Miguel Ángel Sastre
Cicerone
Cuando alguien a quien aprecias visita tu ciudad es común prepararle un plan que le haga conocer los rincones más especiales de la misma
Una de las experiencias más bonitas que existen es poder enseñar algo que te gusta, a lo que tienes cariño y que conoces bien a otras personas.
Ya bien sea conocimiento, una película, un restaurante, una canción o una ciudad, ser el descubridor de algo ... para otros es, sencillamente, único.
Cuando alguien a quien aprecias visita tu ciudad es común prepararle un plan que le haga conocer los rincones más especiales de la misma. Cultura, gastronomía, lugares y marcos para fotografiar. Incluso, aunque no hayas nacido en esa ciudad, cuando vives en un lugar y alguien viene a visitarte, sueles hacer lo mismo. Disfrutar esos días enseñando lo que, en el transcurso de tu vida, has ido conociendo.
Hay ciudades que, en sí mismas, quienes habitan en ella tienen un carácter históricamente acogedor. Un gen innato de cicerone que hace que estemos habituados a mostrar las entrañas de aquellas calles que nos han visto crecer. No hay satisfacción más grande que ver cómo esos visitantes disfrutan y quedan prendados de lo que ven, comen y sienten. Los gaditanos somos ejemplo de eso.
Y es que, no hay mayor orgullo para un gaditano que ver cómo cada vez más personas vienen a Cádiz cada año. Personas que se enamoran de nuestra ciudad. No hay mayor orgullo que ver cómo la Alameda, el Campo del Sur, la Catedral o la Caleta concentran las miradas de deseo de personas venidas de todo el mundo y de todos los rincones de España. Porque los que hemos nacido aquí sacamos, también, pecho cuando alguien prueba unas buenas patatas aliñás, un dobladillo o unas tortillitas de camarones recién hechas.

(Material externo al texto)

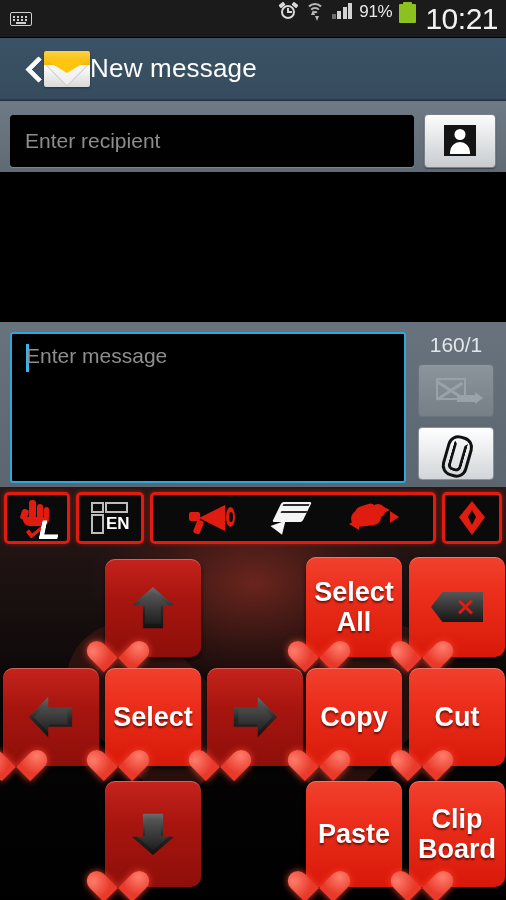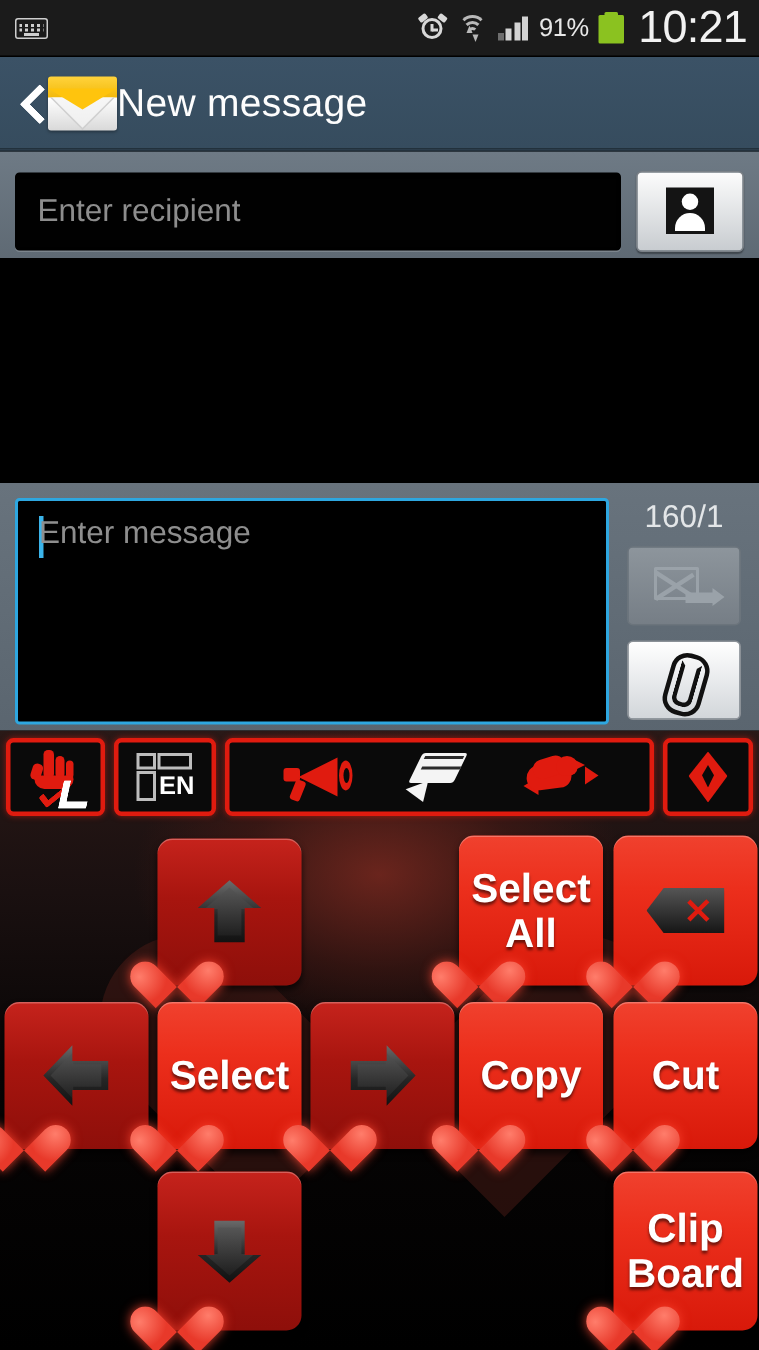--- a/index.html
+++ b/index.html
@@ -12,21 +12,21 @@
   #screen { position:relative; width:506px; height:900px; overflow:hidden; background:#000; }
 
   
   .statusbar {
     position:absolute; top:0; left:0; width:506px; height:38px;
     background:#1b1b1b;
     display:flex; align-items:center; padding:0 8px 0 10px;
     border-bottom:1px solid #000;
   }
   .sb-left { display:flex; align-items:center; gap:6px; flex:1; }
-  .sb-right { display:flex; align-items:center; gap:7px; }
+  .sb-right { display:flex; gap:7px; }
   .kbd-ico { width:22px; height:14px; position:relative; }
   .kbd-ico .body {
     position:absolute; inset:0; border:1.6px solid #cfcfcf; border-radius:2px;
     background:
       repeating-linear-gradient(to right, #cfcfcf 0 2px, transparent 2px 4px) 2px 3px/16px 2px no-repeat,
       repeating-linear-gradient(to right, #cfcfcf 0 2px, transparent 2px 4px) 2px 6px/16px 2px no-repeat,
       linear-gradient(#cfcfcf,#cfcfcf) 5px 9px/10px 2px no-repeat;
   }
   .alarm { width:19px; height:19px; position:relative; }
   .alarm .dial {
@@ -64,21 +64,21 @@
   .battpct { color:#e8e8e8; font-size:17px; letter-spacing:-0.3px; }
   .batt { width:17px; height:21px; position:relative; }
   .batt .shell { position:absolute; left:0; bottom:0; width:17px; height:19px; background:#8bc220; border-radius:1px; }
   .batt .tip { position:absolute; left:4px; top:0; width:9px; height:3px; background:#8bc220; border-radius:1px 1px 0 0;}
   .clock { color:#f2f2f2; font-size:30px; letter-spacing:-0.5px; margin-left:2px; }
 
   
   .actionbar {
     position:absolute; top:38px; left:0; width:506px; height:62px;
     background:linear-gradient(#3b5266,#364c5e);
-    display:flex; align-items:center; padding-left:12px; 
+    display:flex; align-items:center; padding-left:24px; 
     border-bottom:1px solid #2b3c4a;
   }
   .chev { width:20px; height:30px; position:relative; }
   .chev:before {
     content:""; position:absolute; left:5px; top:6px; width:14px; height:14px;
     border-left:5px solid #fff; border-bottom:5px solid #fff;
     transform:rotate(45deg); border-radius:1px;
   }
   .env { width:46px; height:36px; position:relative; filter:drop-shadow(0 1px 1px rgba(0,0,0,.35)); }
   .env .top { position:absolute; left:0; top:0; width:46px; height:15px;
@@ -512,20 +512,24 @@
         <span class="klabel">Cut</span>
         <span class="heart"></span>
       </div>
 
       <div class="key dark down" style="left:105px; top:232px; width:96px; height:106px;">
         <span class="glyph down">
             <span class="arrowshape"></span>
           </span>
         <span class="heart"></span>
       </div>
+      <div class="key bright" style="left:306px; top:232px; width:96px; height:106px;">
+        <span class="klabel">Paste</span>
+        <span class="heart"></span>
+      </div>
       <div class="key bright" style="left:409px; top:232px; width:96px; height:106px;">
         <span class="klabel"><span>Clip</span><br><span>Board</span></span>
         <span class="heart"></span>
       </div>
 
     </div>
   </div>
 
 </div>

Sin embargo, al igual que sentimos orgullo, a veces, sentimos vergüenza ajena. Porque Cádiz, especialmente su centro urbano, cada vez está más sucio y descuidado. El orín, empieza a imponerse al olor a bajamar en algunas de sus calles. Y la mugre acumulada parece un molusco más de los fósiles que componen los sillares de piedra ostionera. Los pavimentos reventados e incompletos son la tónica habitual, en vez de ser la excepción. En definitiva, tenemos una materia prima incomparable, pero se nos está pudriendo poco a poco.
Algunos no lo quieren ver. Defienden, incluso, la tesis de que la ciudad siempre ha estado así, que esa decadencia es algo inherente. Que las basuras acumuladas en los cubos de las playas son parte del paisaje y de los atardeceres mirando al Castillo de San Sebastián. Que el pavimento lleno de orificios como si fuesen madrigueras hechas por topos junto al monumento de Paco Alba son un atractivo más del entorno. Esos mismos que dicen que Cádiz está mejor que nunca son los que si gobernasen otros no dejarían pasar ni una.
A pesar de eso, los que tienen un pensamiento algo más racional y objetivo, incluso teniendo ciertas diferencias con quienes gobernaban la ciudad hasta la mitad de la década pasada, reconocen que Cádiz no estaba en estas condiciones tan lamentables desde hace más de 25 años. Que todo lo que se avanzó, corre el riesgo de desaparecer. Porque en la acción política, lo que otros dejan, por muy bien hecho que esté, si no se cuida, suele esfumarse y destruirse.
Por tanto, ya no es cuestión de que queramos ser un destino turístico de primer nivel. Es cuestión de orgullo, de amor propio y de no tener de qué avergonzarnos cuando nuestros amigos y seres queridos vienen. Porque Cádiz es una ciudad idílica para ser visitada y para estar orgulloso de ella. Es una ciudad de ensueño para hacer de cicerone y hacer que otros se enamoren de ella. En cambio, cualquier ciudad puede perder su encanto si no está en condiciones óptimas. Cualquier día soleado puede estropearse si las nubes salen y tapan su belleza. Y es que, la plata de Cádiz está dejando de brillar y se está convirtiendo en una taza llena de suciedad. Y la plata, por muy buena que sea, cuando está sucia no vale para nada.